Day 9: 12/28 - Monday
Day 10: 12/30 - Wednesday
Day 11: 1/1 - Friday
Did not go to class
Day 12: 1/2 - Saturday
I should have known this was going to be a brutal class when he asked if I had a sweater because we are going to be running. We bowed into class and then collectively ran out the front door.
I knew I had to pace myself when I started but I definitely didn't do a good job. It was about 30ish degrees outside and the run was maybe a 1/2 mile? I wasn't sure what the protocol was for quitting but I didn't.
I jogged as far as I could and then I when I couldn't catch my breath I alternated from jogging to walking.
I wanted to keep up so badly but there was just no way that I was going to be able to.

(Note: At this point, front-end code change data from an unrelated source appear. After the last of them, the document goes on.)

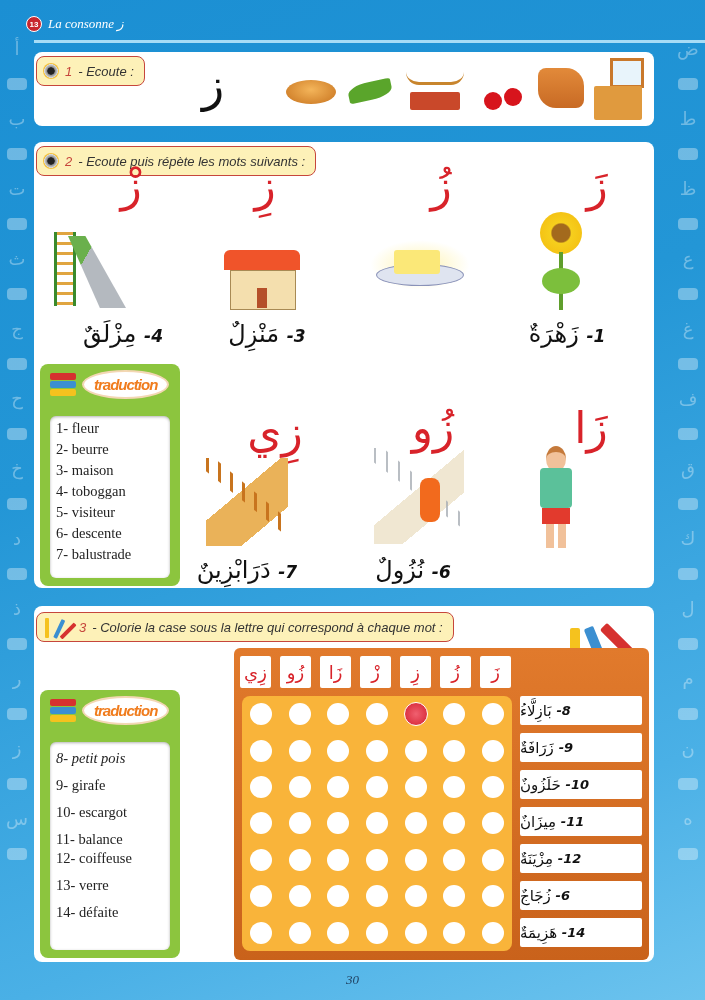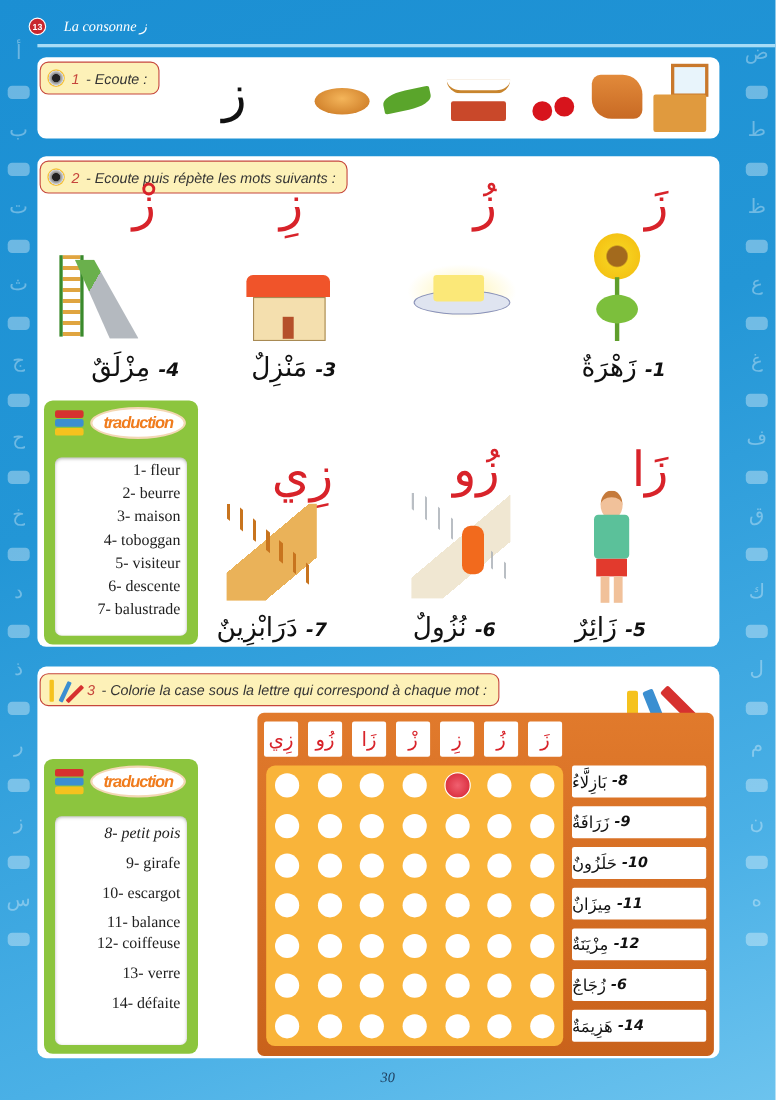"13" .hdr { gap: 16px -> 6px }
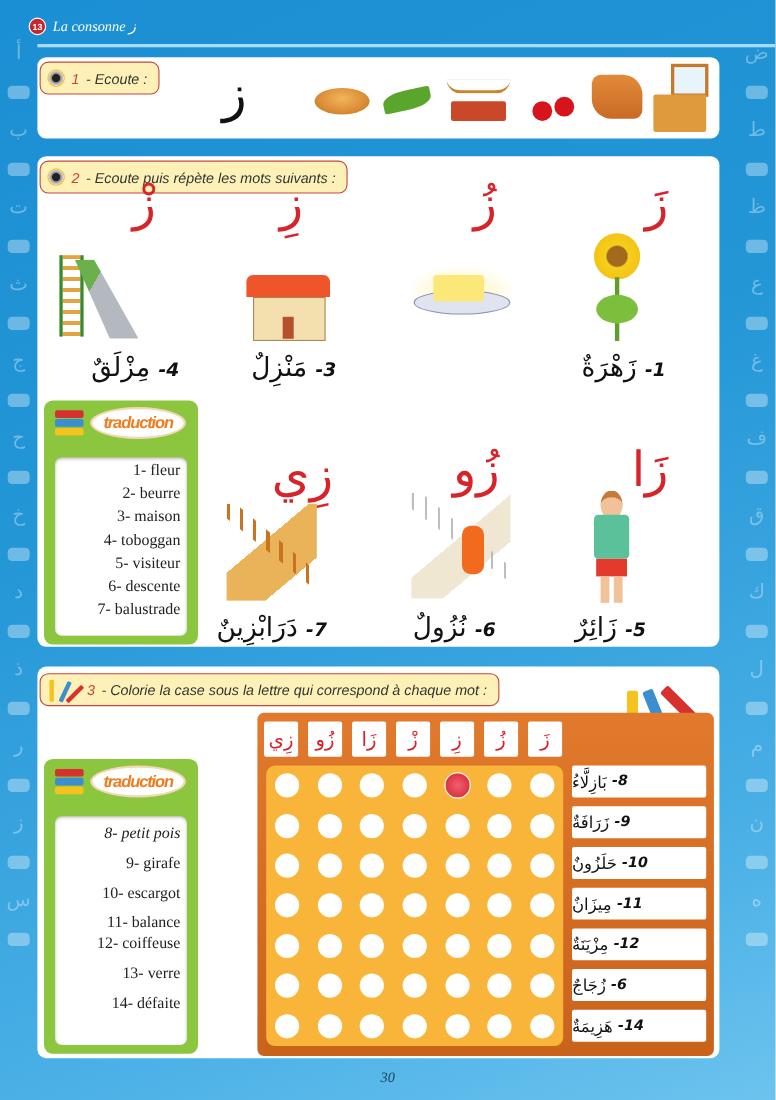"1- fleur" .trad-list div { text-align: right -> none }
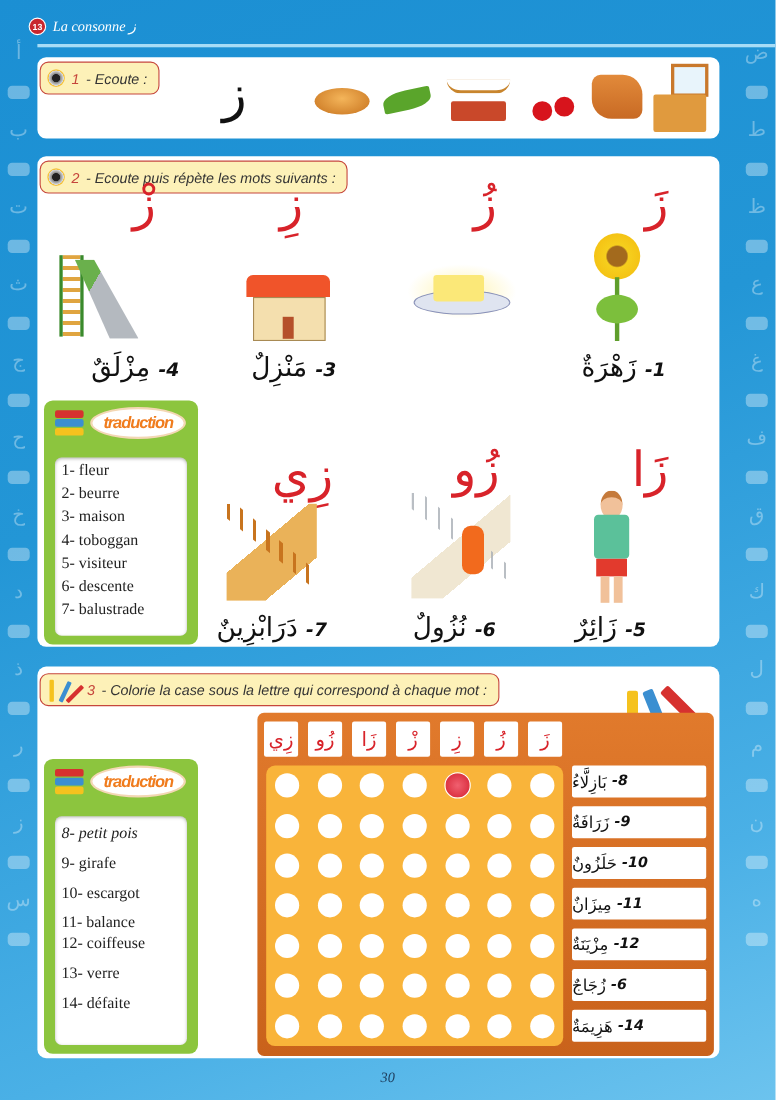"5- زَائِرٌ" div.word { html: <div> <span>5-</span> <span>زَائِرٌ</span> </div> -> none }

When the last person got out of my view I felt completely helpless and defeated. I shed some tears and kept trying to pull myself together. Once I made it closer to the school I saw someone running towards me and it was Chris. He helped me make the last leg of the jog where we got right back into class for some warm-ups. Since I was so far behind there was only about 10 minutes left of warmups and thank God for that. My chest was hurting so bad, I couldn't catch my breath and all I wanted to do was cry.
L came over and just told me to keep my hands above my head but knowing I was not in good shape Chris recommended I go outside and do breathing exercises to get my heart rate down.
I ended up spending about 20-25 minutes outside before I felt somewhat back to normal. Once I got back into class they had just finished doing circuit drills so I spent about 10 minutes doing my form and then class was over.
I made sure to tell Leroy that I was so sorry for having to bow out of class but I honestly felt that if I didn't I would have passed out. He understood and apologized but I have to start listening to my body and learn to let the guilt go when I can't physically complete something.